I believe you will agree with me when I say Corporate governance principles play a major role in an organisation’s ability to gain competitive advantage in the industry and become successful.

Well this statement is not just a myth but true in reality and you can relate to this as an individual.

And in today’s post, I am going to explain exactly these Corporate governance principles and how they help an organisation to gain competitive advantage.

So you will ask: “what are the principles of Corporate Governance?”

CORPORATE GOVERNANCE is the system of rules, practices and processes by which a company is directed and controlled. Corporate governance principles essentially involve balancing the interests of a company’s many stakeholders, such as shareholders, management, customers, suppliers, financiers, government and the community.



 Read also, Governance Pro

  • Risk management: A need for a new look

Boards of directors are increasingly willing to take firm managerial action to mitigate the downside risks of strategic change. In February of 2005, for example, the directors of Hewlett Packard suddenly removed Carly Fiorina as CEO because of her management of the risks and slow progress of the complex HP-Compaq merger.

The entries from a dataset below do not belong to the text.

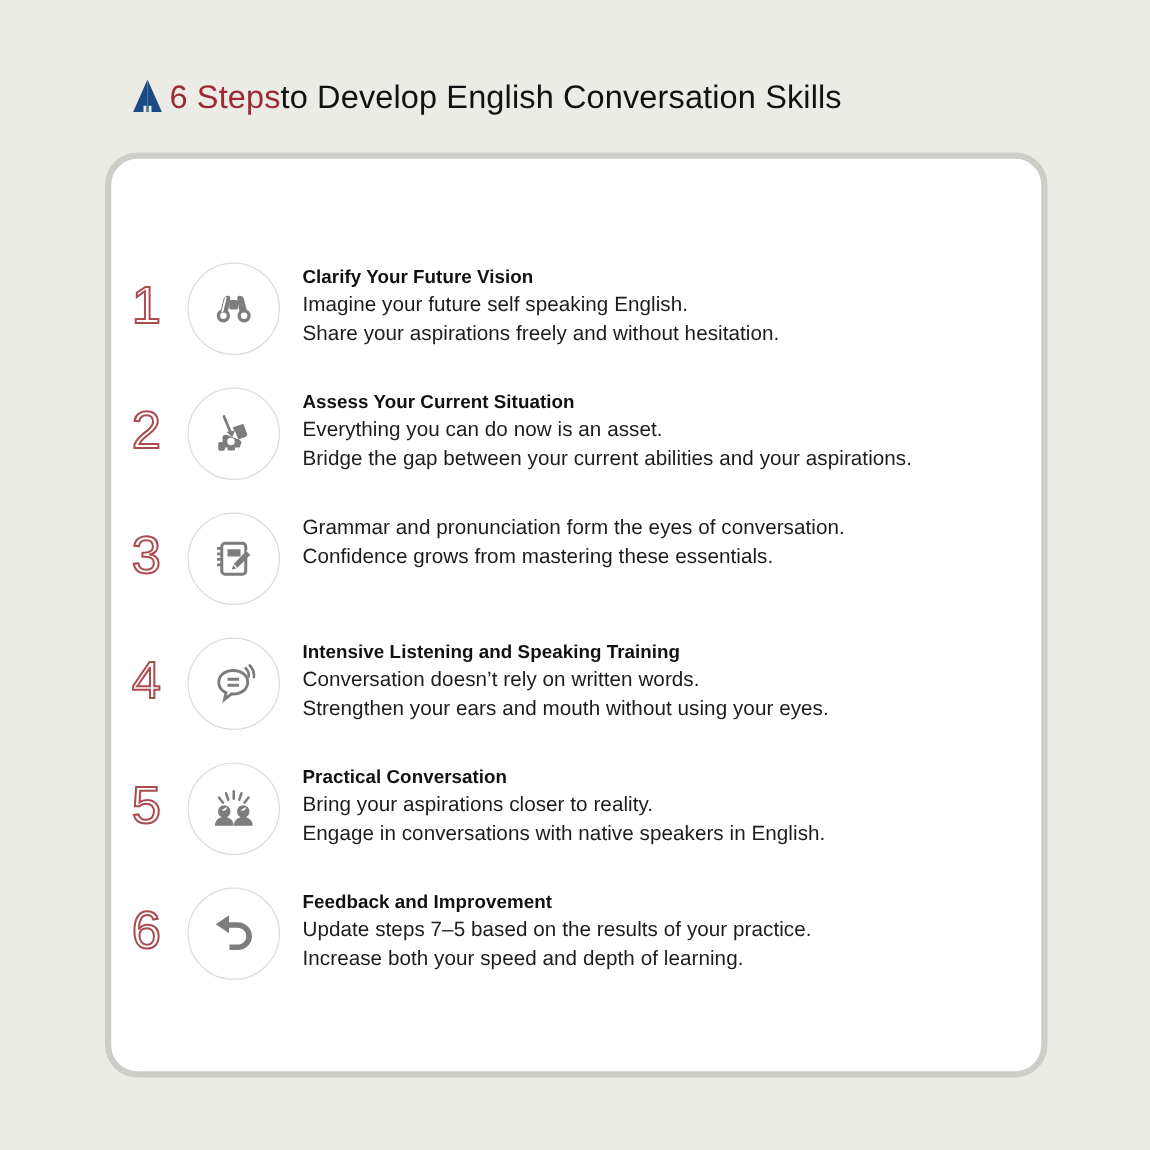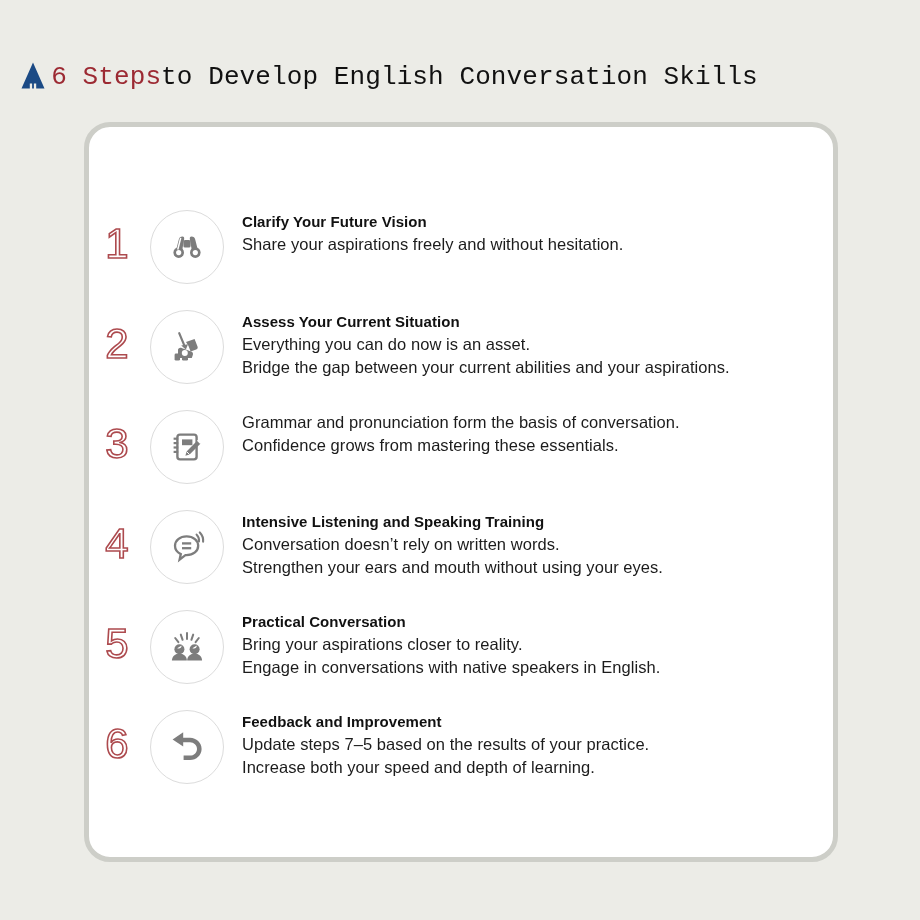--- a/index.html
+++ b/index.html
@@ -23,21 +23,20 @@
   }
 
   
   .title-bar {
     position: absolute;
     left: 0;
     top: 62px;
     width: 777px;
     text-align: center;
     white-space: nowrap;
-    font-family: Liberation Mono, monospace;
   }
   .title-text {
     display: inline-block;
     vertical-align: middle;
     font-size: 26px;
     letter-spacing: 0.1px;
     color: #111111;
   }
   .title-accent {
     color: #9c2a33;
@@ -165,20 +164,21 @@
                 </g>
                 <circle cx="12.7" cy="26.6" r="2.6" fill="#ffffff"></circle>
                 <circle cx="29.3" cy="26.6" r="2.6" fill="#ffffff"></circle>
                 <path d="M14.6 12.4 L11.9 23.0" stroke="#ffffff" stroke-width="1.5" fill="none" stroke-linecap="round"></path>
               </svg>
             </span>
           </div>
         </div>
         <div class="step-text">
           <div class="step-heading">Clarify Your Future Vision</div>
+          <div class="step-line">Imagine your future self speaking English.</div>
           <div class="step-line">Share your aspirations freely and without hesitation.</div>
         </div>
       </div>
 
       <div class="step" style="top:178px;">
         <div class="step-num">2</div>
         <div class="step-icon-wrap">
           <div class="icon-circle">
             <span>
               <svg width="42" height="42" viewBox="0 0 42 42" aria-hidden="true">
@@ -223,21 +223,21 @@
                 <g fill="#7d7d7d">
                   <path d="M31.4 14.4 L34.6 17.6 L23.6 28.6 L19.4 29.8 L20.6 25.6 Z"></path>
                 </g>
                 <path d="M31.4 14.4 L34.6 17.6" stroke="#ffffff" stroke-width="1.2"></path>
                 <path d="M20.6 25.6 L23.6 28.6" stroke="#ffffff" stroke-width="1.0"></path>
               </svg>
             </span>
           </div>
         </div>
         <div class="step-text">
-          <div class="step-line">Grammar and pronunciation form the basis of conversation.</div>
+          <div class="step-line">Grammar and pronunciation form the eyes of conversation.</div>
           <div class="step-line">Confidence grows from mastering these essentials.</div>
         </div>
       </div>
 
       <div class="step" style="top:378px;">
         <div class="step-num">4</div>
         <div class="step-icon-wrap">
           <div class="icon-circle">
             <span>
               <svg width="42" height="42" viewBox="0 0 42 42" aria-hidden="true">

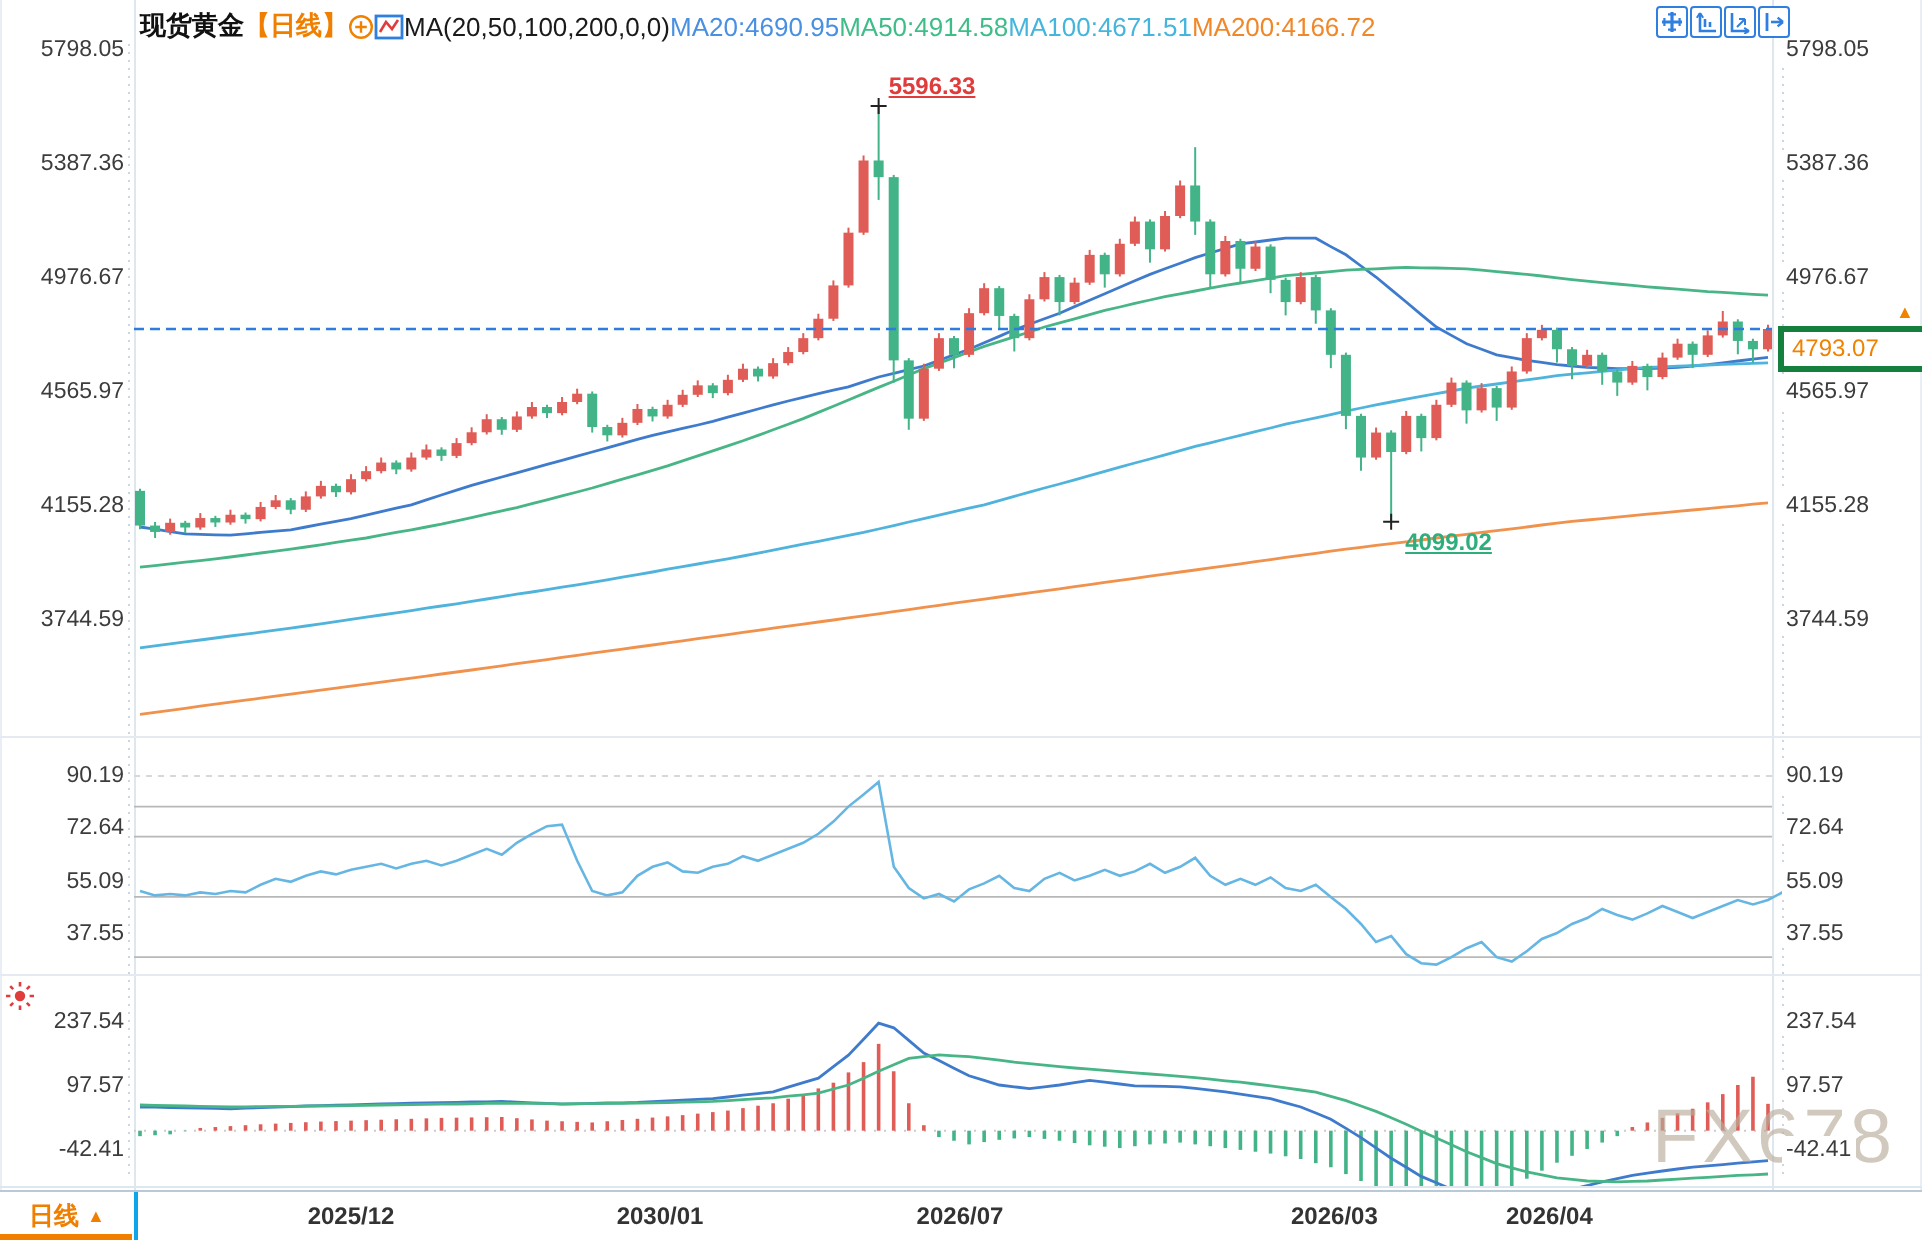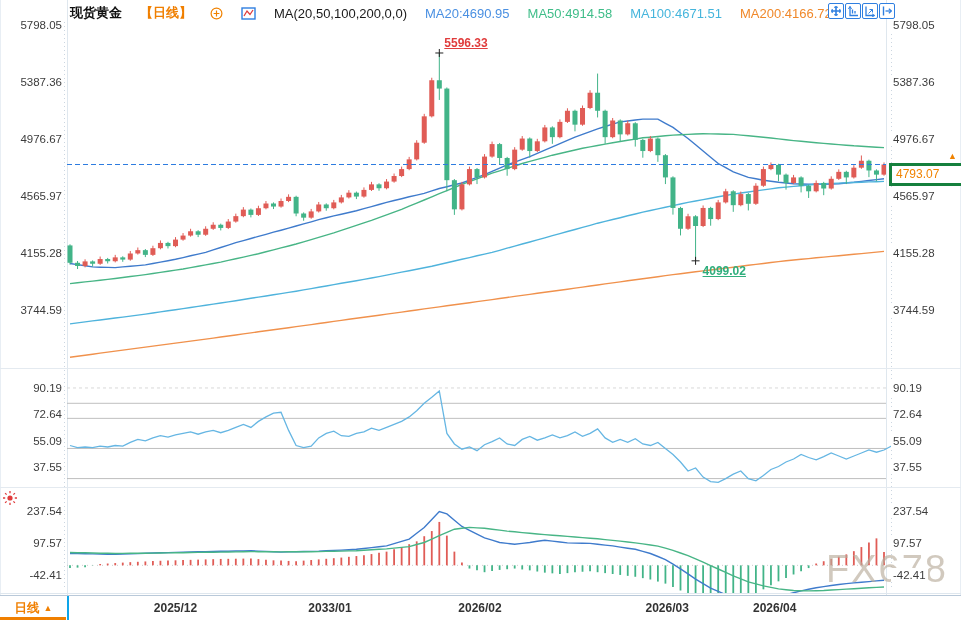--- a/index.html
+++ b/index.html
@@ -1,19 +1,19 @@
 <!DOCTYPE html>
 <html><head>
 <meta charset="utf-8">
 <style>
   html,body{margin:0;padding:0;background:#fff;}
   #app{position:relative;width:961px;height:620px;background:#fff;overflow:hidden;
        font-family:"Liberation Sans",sans-serif;-webkit-font-smoothing:antialiased;}
   #chart{position:absolute;left:0;top:0;}
-  .hdr{position:absolute;display:flex;align-items:center;gap:18px;font-size:13px;color:#1a1a1a;white-space:nowrap;z-index:5;}
+  .hdr{position:absolute;display:flex;align-items:center;gap:0;font-size:13px;color:#1a1a1a;white-space:nowrap;z-index:5;}
   .hdr .sym{font-weight:bold;color:#111;}
   .hdr .per{font-weight:bold;color:#f07f00;}
   .legend-item{font-size:13px;}
   .toolbar{position:absolute;left:828px;top:3px;display:flex;gap:1px;z-index:6;}
   .tb-btn{width:16px;height:16px;border:1px solid #2f7fe0;border-radius:2px;background:#fff;
           display:flex;align-items:center;justify-content:center;cursor:pointer;box-sizing:border-box;}
   .axis-label{position:absolute;font-size:11.5px;color:#3c3c3c;background:#fff;line-height:14px;z-index:4;padding:0 2px;}
   .axis-left{width:58px;text-align:right;left:2px;}
   .axis-right{left:891px;text-align:left;}
   .anno{position:absolute;font-size:12px;font-weight:bold;z-index:5;text-decoration:underline;}
@@ -507,20 +507,20 @@
     </div>
 
   <div id="timeline">
     <div id="tf-cell">
       <span class="tf-label">日线</span>
       <span class="tf-arrow">▲</span>
       <div id="tf-underline"></div>
     </div>
     <div id="months">
         <div class="month-label" style="left: 175.519px;">2025/12</div>
-        <div class="month-label" style="left: 330.028px;">2033/01</div>
-        <div class="month-label" style="left: 480.015px;">2026/02</div>
+        <div class="month-label" style="left: 330.028px;">2030/01</div>
+        <div class="month-label" style="left: 480.015px;">2026/07</div>
         <div class="month-label" style="left: 620.204px; margin-left: 47px;">2026/03</div>
         <div class="month-label" style="left: 774.713px;">2026/04</div>
       </div>
   </div>
 
 </div>
 
 </body></html>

  • Effectiveness and Efficiency
    Good governance means that the processes implemented by the organization to produce favourable results meet the needs of its stakeholders, while making the best use of resources – human, technological, financial, natural and environmental – at its disposal.


  • Accountability
    Accountability is a key tenet of good governance. Who is accountable for what should be documented in policy statements. In general, an organization is accountable to those who will be affected by its decisions or actions as well as the applicable rules of law.
  • Equity and Inclusiveness
    The organization that provides the opportunity for its stakeholders to maintain, enhance, or generally improve their well-being provides the most compelling message regarding its reason for existence and value to society.


  • Rule of Law
    Good governance requires fair legal frameworks that are enforced by an impartial regulatory body, for the full protection of stakeholders.


  • Transparency
    Transparency means that information should be provided in easily understandable forms and media; that it should be freely available and directly accessible to those who will be affected by governance policies and practices, as well as the outcomes resulting therefrom; and that any decisions taken and their enforcement are in compliance with established rules and regulations.


  • Responsiveness
    Good governance requires that organizations and their processes are designed to serve the best interests of stakeholders within a reasonable time frame.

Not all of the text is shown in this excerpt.